Cast your mind back a couple of years. It was the start of the 2011/12 season and United found themselves 2-0 down at halftime in the Community Shield against City. Sir Alex made three substitutions for the start of the second half: off went Ferdinand, Vidic and Carrick; on came Jones, Evans and Cleverley who settled into the midfield alongside Anderson.
I invite you to watch that second-half performance from United’s young midfield against the three-man Manchester City midfield of Toure, Milner and De Jong. The fluidity and high-tempo passing instigated by Cleverley and Anderson is a joy to behold and led the Guardian’s Daniel Taylor to write that Cleverley had “staked a strong claim for Carrick’s place in the team“. The equalising goal scored by Nani was as good a team goal as you are ever likely to see and Tom Cleverley was at the centre of it.
Sir Alex clearly saw something that he liked because Cleverley and Anderson were the starting midfield pairing for United when the Premier League kicked off against West Brom. And in those games – before Cleverley succumbed to injury – many of us saw what we thought was the future of United’s midfield. The run included 3-0 at home to Tottenham, 5-0 away to Bolton and I’m sure you haven’t forgotten the 8-2 hammering of Arsenal.
Michael Carrick, as talented as he is, does not lend himself to a high-tempo, short passing game as this requires power and mobility which are not among his leading attributes. I have no problem with players passing sideways as long as they immediately move forwards to create some space and look to collect the ball further up the pitch. Carrick passes sideways and more-often-than-not moves sideways or backwards in order to “always be available”. This means that he is always on the ball and appears to be pivotal to United’s play. In actual fact Carrick is a luxury player who demands a three-man midfield to accommodate his languid style of play. He may be capable of beautiful, raking passes to the flanks but his slowing of the midfield game really hampers United in the Premier League.
Tom Cleverley needs to play alongside another mobile player with good technical ability and had Tom not limped off the pitch after making an unwanted acquaintance with the boot of Bolton’s Kevin Davies then who knows how that season would have ended. The breaking up of Cleverley and Anderson in midfield led Sir Alex to try a plethora of different midfield pairings that year in search of the magic that he had found in the second half of the Community Shield.
The Tom Cleverley that we are seeing this season does not represent the ability of that player but instead it is a player who does not know what he is supposed to do, where he is supposed to be on the pitch and has no confidence at all. This is not Fergie’s Cleverley; it is Moyes’ Cleverley. Don’t underestimate the effect that a manager and their tactics can have on a player’s performances on the pitch.
Different players are affected to differing degrees by confidence. Some players, like Wayne Rooney, are not too affected and only suffer a small drop in the quality of their performances. Recently, this has culminated in Rooney appearing to be “the only good player in a crap team” because whilst he is still playing below his normal standard, in contrast to how far the rest of the team have fallen he looks like a footballing God. At the other end of the spectrum is Tom Cleverley, a very gifted midfield player who is gasping for air in the toxic atmosphere of low confidence that permeates the dressing room.
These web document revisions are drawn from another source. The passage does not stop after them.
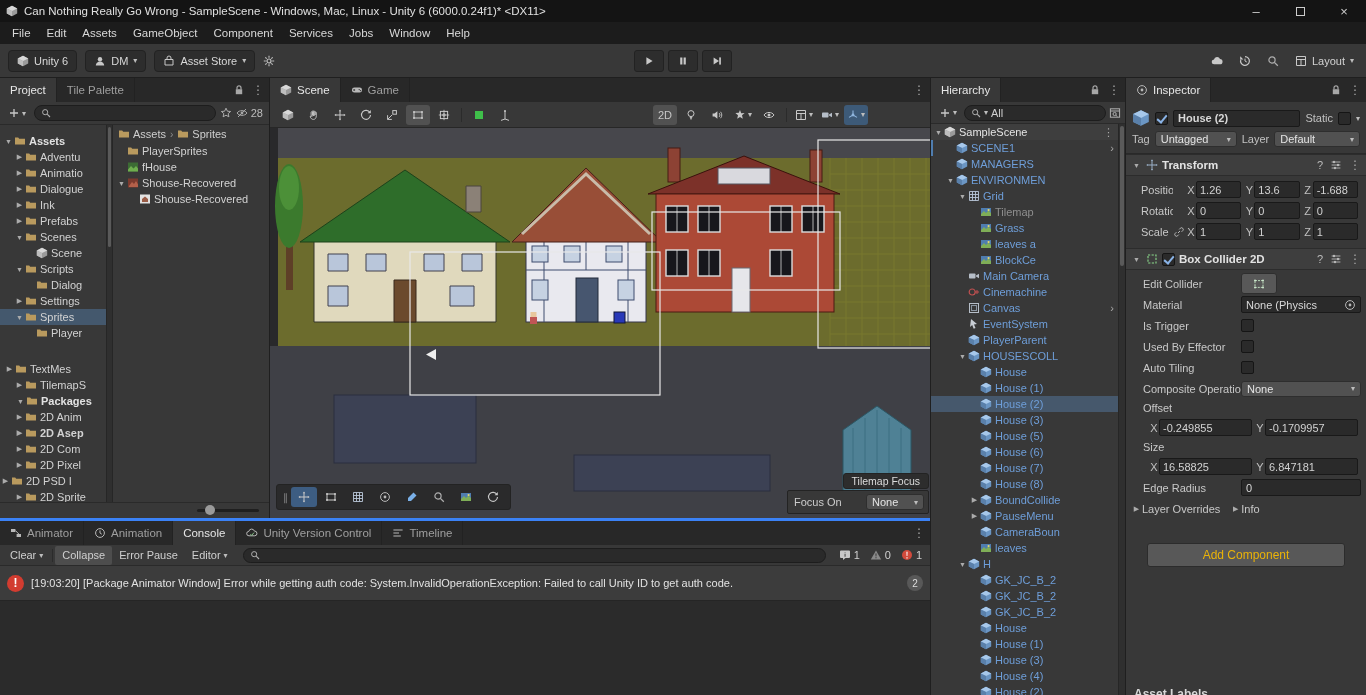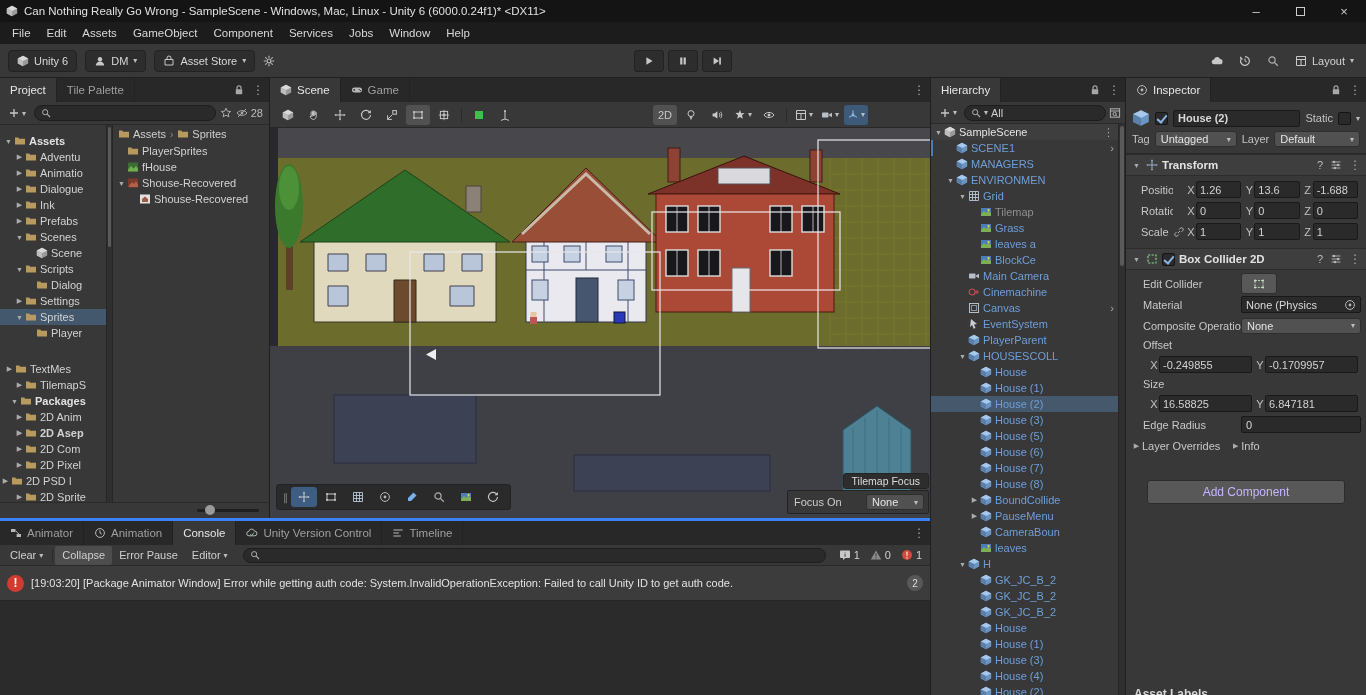--- a/index.html
+++ b/index.html
@@ -1407,6 +1407,20 @@
               </svg>
           </div>
         </div>
+        <div style="display:flex;flex-direction:column;gap:2px">
+            <div class="irow">
+              <span class="clabel">Is Trigger</span>
+              <span class="cb"></span>
+            </div>
+            <div class="irow">
+              <span class="clabel">Used By Effector</span>
+              <span class="cb"></span>
+            </div>
+            <div class="irow">
+              <span class="clabel">Auto Tiling</span>
+              <span class="cb"></span>
+            </div>
+          </div>
         <div class="irow">
           <span class="clabel">Composite Operation</span>
           <div class="dd grow">

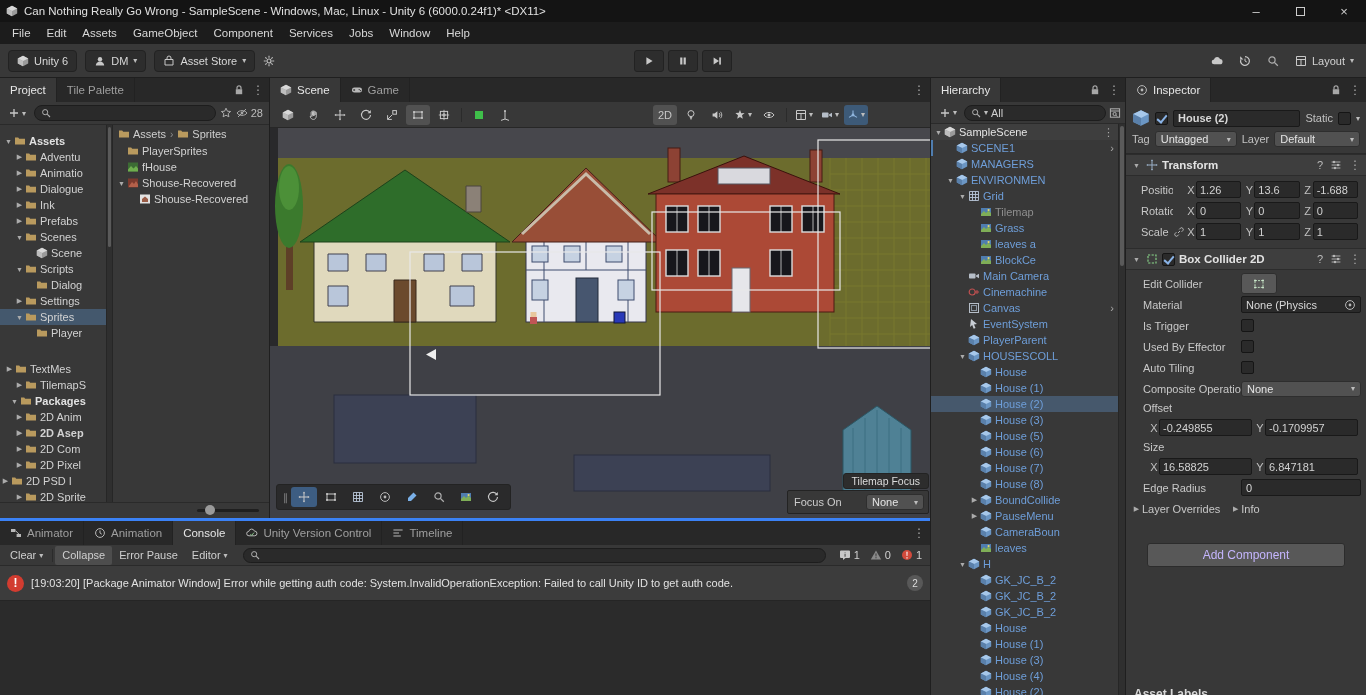--- a/index.html
+++ b/index.html
@@ -596,7 +596,7 @@
           </svg>
           <span class="lbl">TilemapS</span>
         </div>
-        <div class="tree-row bold" style="padding-left: 9px;">
+        <div class="tree-row bold" style="padding-left: 15px;">
           <span class="fold">▼</span>
           <svg class="ic">
             <use href="#i-folder" xlink:href="#i-folder"></use>

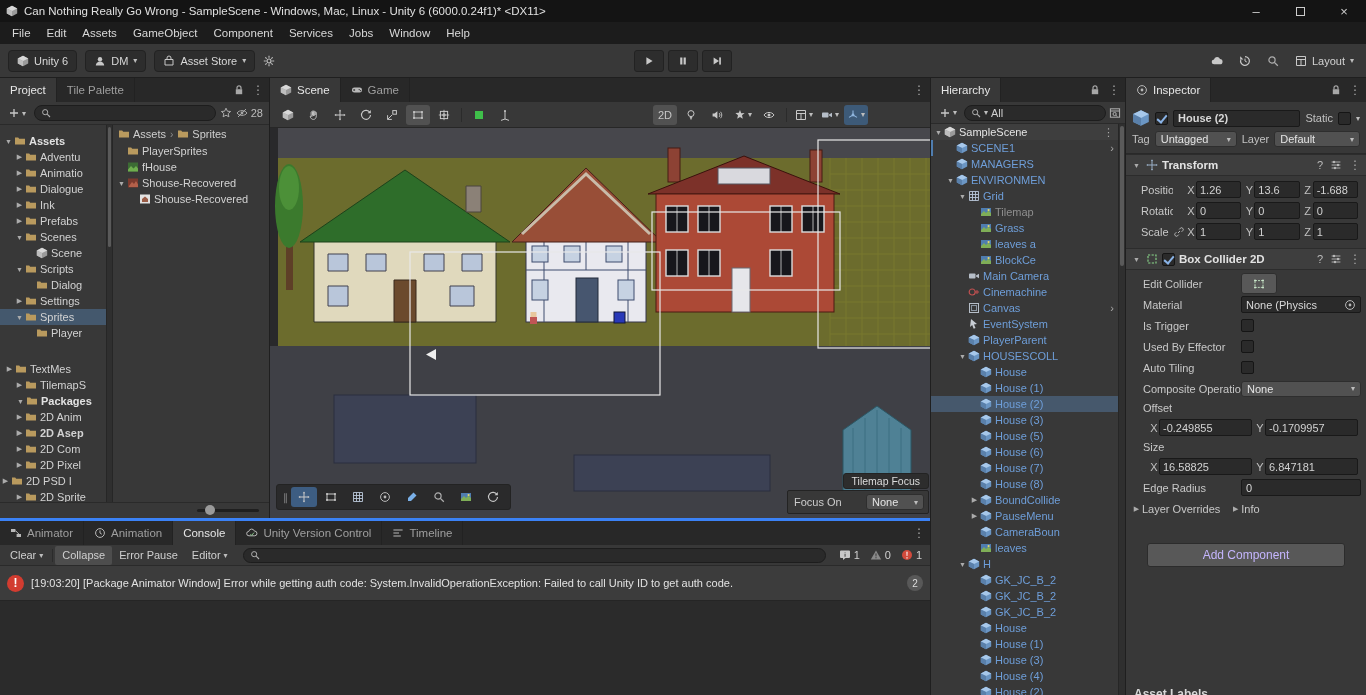--- a/index.html
+++ b/index.html
@@ -114,7 +114,7 @@
   .pick{margin-left:auto}
   .foldrow{color:#c8c8c8}
   .flabel{color:#c8c8c8}
-  .addcomp{width:198px;height:24px;margin:18px auto 0 auto;background:#585858;border:1px solid #2c2c2c;border-radius:3px;display:flex;align-items:center;justify-content:center;font-size:12px;color:#c4b5fd}
+  .addcomp{width:198px;height:24px;margin:18px auto 0 auto;background:#585858;border:1px solid #2c2c2c;border-radius:3px;display:flex;align-items:center;justify-content:center;font-size:12px;color:#eab308}
   .ifooter{position:absolute;bottom:-6px;left:8px;font-weight:bold;color:#d8d8d8;font-size:12px}
   
   .ctoolbar{height:21px;background:#383838;border-bottom:1px solid #2a2a2a;display:flex;align-items:center;padding:0 3px}

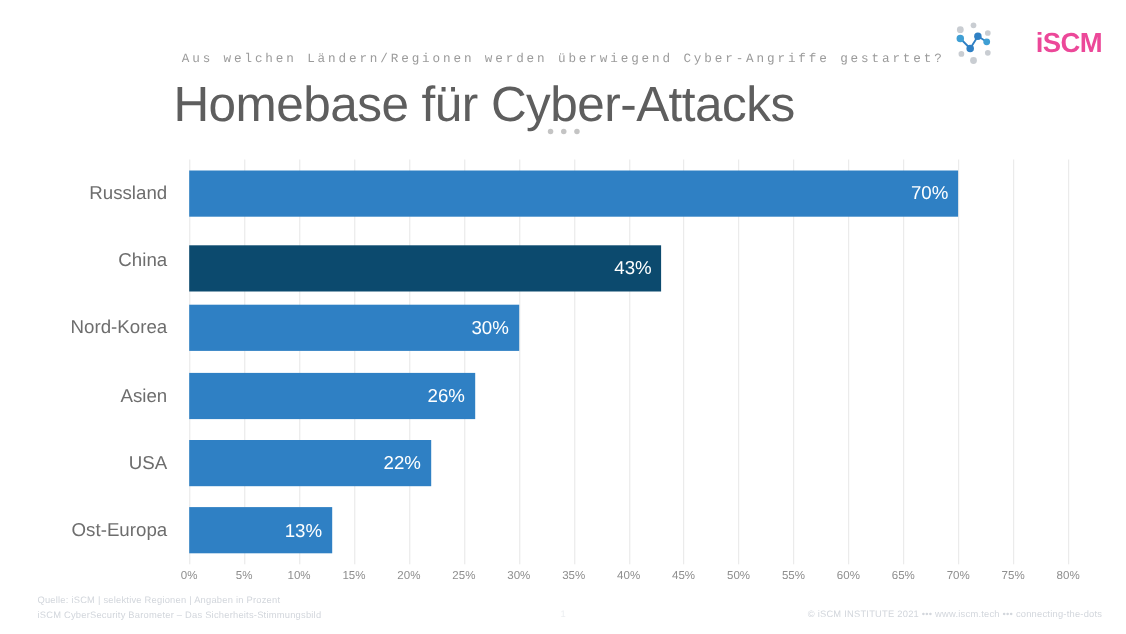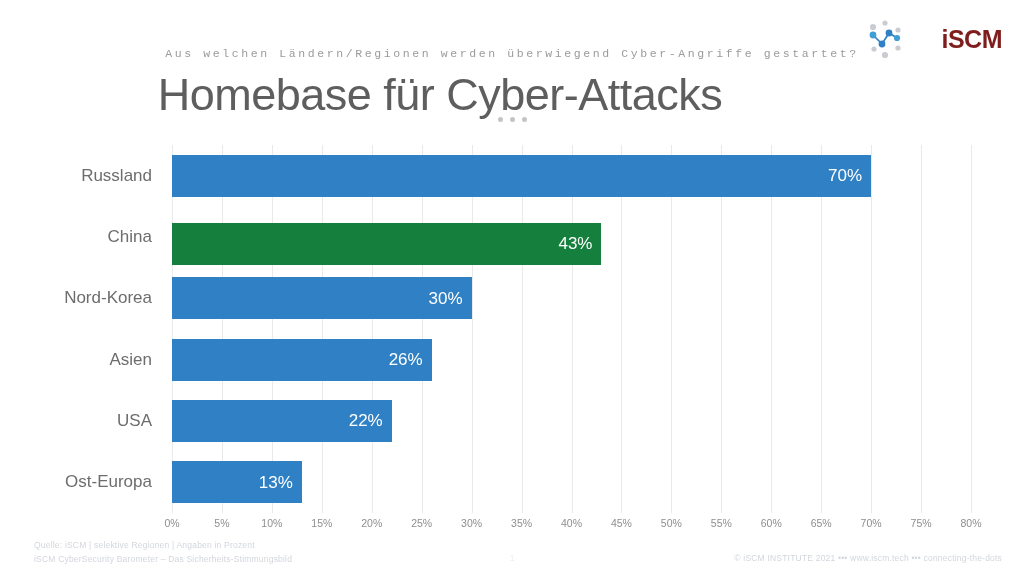--- a/index.html
+++ b/index.html
@@ -29,7 +29,7 @@
   .logo-text {
     font-size: 25px;
     font-weight: bold;
-    color: #7f1d1d;
+    color: #ec4899;
     letter-spacing: -0.5px;
     line-height: 1;
     margin-left: 28px;

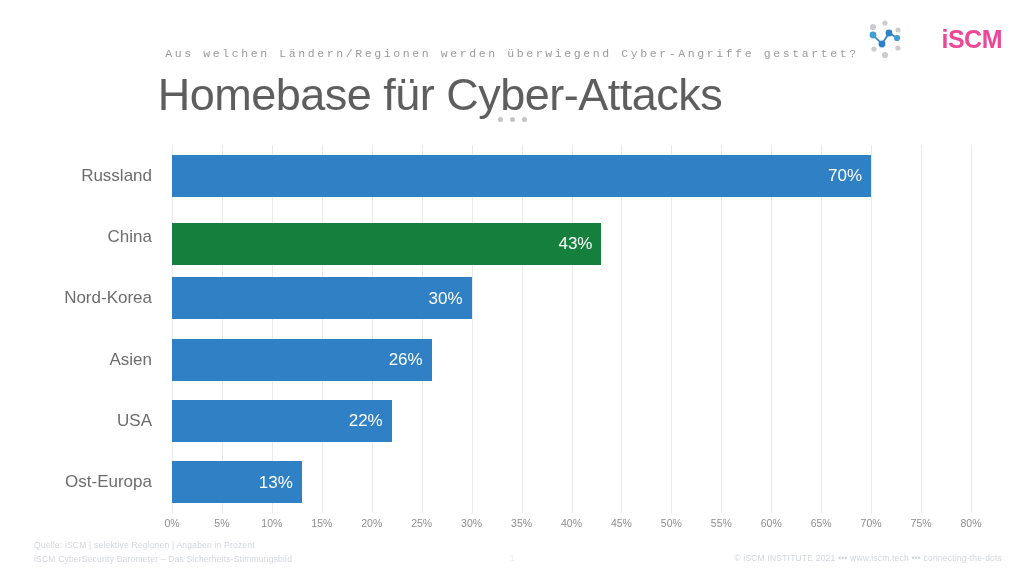--- a/index.html
+++ b/index.html
@@ -264,7 +264,7 @@
         </div>
       </div>
       <div class="bar-row">
-        <div class="bar" style="width: 53.75%; background: #15803d; margin-top: 14px;">
+        <div class="bar" style="width: 53.75%; background: #0c4a6e; margin-top: 14px;">
           <span class="bar-value">43%</span>
         </div>
       </div>

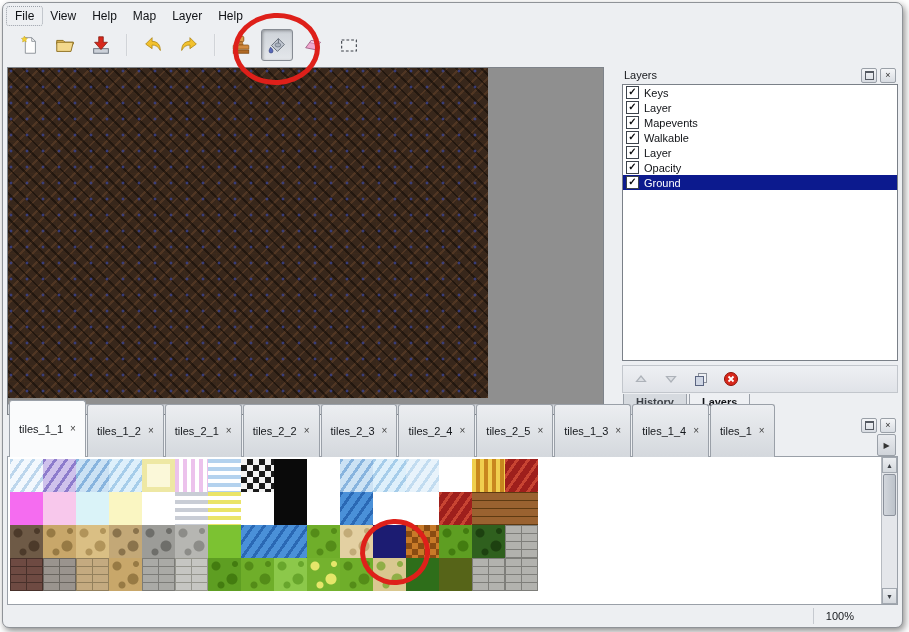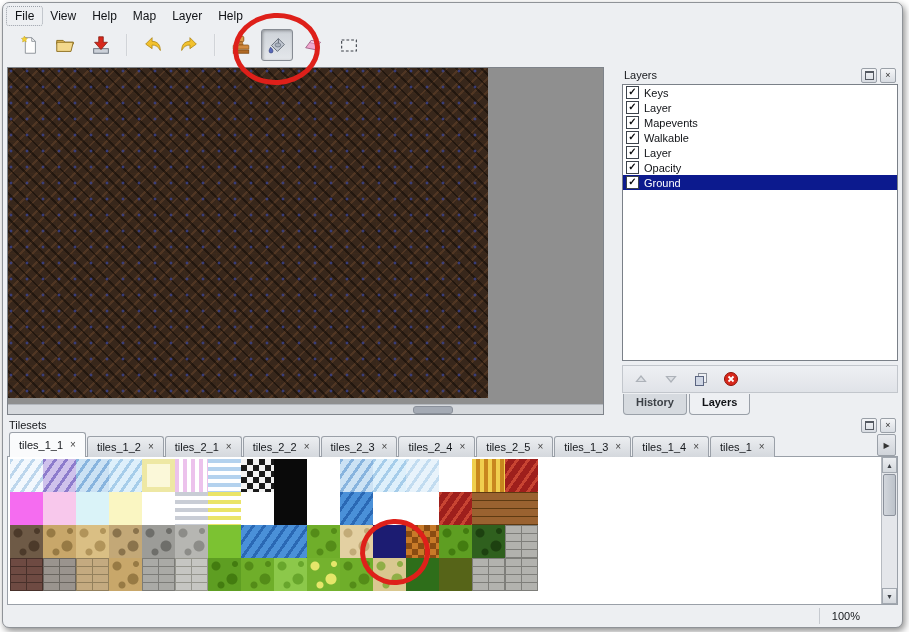--- a/index.html
+++ b/index.html
@@ -69,7 +69,7 @@
   .tilesets-panel{height:188px;margin:0 4px;display:flex;flex-direction:column;flex:none;}
   .ts-tabs{height:24px;display:flex;align-items:flex-end;padding:0 2px;position:relative;z-index:2;flex:none;}
   .ts-tablist{display:flex;align-items:flex-end;}
-  .ts-tab{height:20px;display:flex;align-items:center;gap:7px;padding:0 9px;font-size:11px;color:#15181c;
+  .ts-tab{height:20px;display:flex;align-items:center;gap:7px;padding:16px 9px;font-size:11px;color:#15181c;
     background:linear-gradient(#eceef1,#d4d8dd);border:1px solid #9aa0a8;border-bottom:none;border-radius:3px 3px 0 0;
     margin-right:1px;white-space:nowrap;}
   .ts-tab.active{height:24px;background:#fafbfc;}

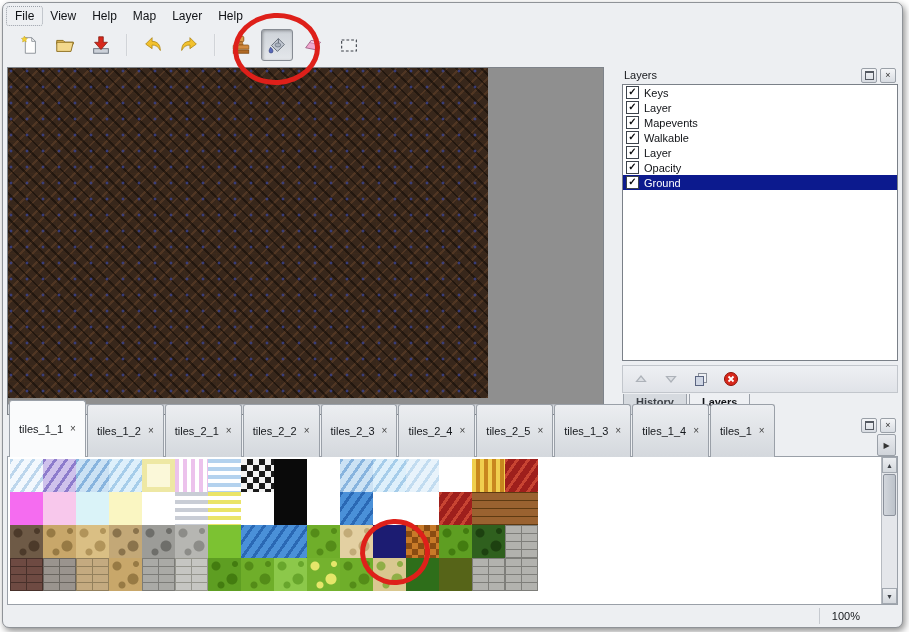--- a/index.html
+++ b/index.html
@@ -90,7 +90,7 @@
     border:1px solid #8c929c;border-radius:2px;}
 
   
-  .statusbar{height:22px;display:flex;align-items:center;justify-content:flex-end;padding:0 8px;font-size:11px;color:#15181c;flex:none;}
+  .statusbar{height:22px;display:flex;align-items:center;justify-content:flex-end;padding:0 14px;font-size:11px;color:#15181c;flex:none;}
   .zoom-cell{padding:2px 12px;margin-right:22px;border-left:1px solid #c6cad0;}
You only have to watch him in possession of the ball this season. He looks up to find that Carrick has retreated to the edge of the United area and our wide players are standing happily behind their markers offering him nowhere to go. So he gives the ball to Carrick and moves forward at which point Carrick has no-one to pass to so Cleverley is forced to retreat to a position that offers the statue of Michael Carrick an option. So he takes the ball back from Carrick who stands still or moves sideways and the whole situation begins afresh like Groundhog Day.
From what I have seen of Moyes’ tactics, Michael Carrick fits much better with his “what we have we hold” mentality and Carrick’s lack of mobility may be under direct instruction from the manager. Don’t get me wrong, Carrick has never been a highly mobile player but this season he sometimes struggles to get moving again because the grass has started growing into his boots.
So before you write off Tom Cleverley, spare a memory for the 2011/12 season because I believe that we saw the future trajectory of that player in those five games and the player that we see today is the manifestation of him being shoe-horned into a system that doesn’t suit his style of play coupled with a devastating lack of confidence.
As supporters, we seem hellbent on supporting “The Chosen One” with no prima facie evidence to support our trust, based instead on the lone assertion of Sir Alex Ferguson. Personally, I need a little more evidence than the say-so of a man who was sometimes wrong, no matter how successful he was as United manager. Yet we have turned on a 24yr old player who has demonstrated (admittedly somewhat sporadically) that he has the talent to sit in an incredibly exciting United midfield.
For me, Tom Cleverley is simply 2014’s Darren Fletcher. Lest we forget that Darren “stepchild of Fergie” Fletcher was the United scapegoat of yesteryear. When things go wrong we find someone to blame and this season Tom is the “other” Chosen One.